2:) Computer technology has expanded so rapidly, and so strongly, that computers are no longer ONLY a "textual" media, but include audio, video, and other compbinations only a few were dreaming of in the 1990s.
3:) Nothing is "static". Today's allies may be tomorrow's adversaries - on the battlefield, in the marketplace, politically, or in some other arena.
4:) Finally, I doubt Col. Peters or any of his contemporaries were ready for the explosive nature of religious controversy in today's society, from militant Islam to slinking Christianity, to the degradation of western culture by such phenomenas as "gay marriage", "gay bishops", and the surrender culture of Old Europe.
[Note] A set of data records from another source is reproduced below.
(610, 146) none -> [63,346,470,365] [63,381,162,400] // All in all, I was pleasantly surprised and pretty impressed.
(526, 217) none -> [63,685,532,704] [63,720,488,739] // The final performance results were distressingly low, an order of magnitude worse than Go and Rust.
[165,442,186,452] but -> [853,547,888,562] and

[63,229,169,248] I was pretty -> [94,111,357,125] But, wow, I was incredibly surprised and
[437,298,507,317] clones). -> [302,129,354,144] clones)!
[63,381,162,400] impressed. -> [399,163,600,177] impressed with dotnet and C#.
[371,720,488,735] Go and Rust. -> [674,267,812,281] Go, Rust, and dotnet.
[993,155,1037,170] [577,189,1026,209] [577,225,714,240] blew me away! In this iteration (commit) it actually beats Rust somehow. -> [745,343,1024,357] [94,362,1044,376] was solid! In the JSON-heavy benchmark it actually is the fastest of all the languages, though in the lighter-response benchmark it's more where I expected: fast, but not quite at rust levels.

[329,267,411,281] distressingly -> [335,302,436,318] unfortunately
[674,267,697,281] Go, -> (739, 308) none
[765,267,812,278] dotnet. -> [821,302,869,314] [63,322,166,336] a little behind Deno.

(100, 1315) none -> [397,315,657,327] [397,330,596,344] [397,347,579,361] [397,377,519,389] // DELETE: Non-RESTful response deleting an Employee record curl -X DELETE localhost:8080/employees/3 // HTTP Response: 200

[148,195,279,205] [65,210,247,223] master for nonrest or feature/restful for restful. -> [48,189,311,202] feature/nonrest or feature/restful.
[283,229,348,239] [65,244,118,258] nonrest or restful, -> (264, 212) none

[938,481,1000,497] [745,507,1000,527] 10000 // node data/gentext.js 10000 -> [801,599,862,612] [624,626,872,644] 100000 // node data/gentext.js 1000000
All things change, and usually in the way least expected. Murphy's Third Law of Disaster
Posted by: Old Patriot   2004-3-17 2:56:16 PM  

#2  There will be no peace. At any given moment for the rest of our lifetimes, there will be multiple conflicts in mutating forms around the globe. Violent conflict will dominate the headlines, but cultural and economic struggles will be steadier and ultimately more decisive.

In other words, everything's back to the pre-Cold War norm.
Posted by: Robert Crawford   2004-3-17 2:49:25 PM  

#1  Will this effect cause some Internet dabblers to post incoherent statements and poorly constructed poetry while claiming irrelevant restaurateuring expertise on a Warblog?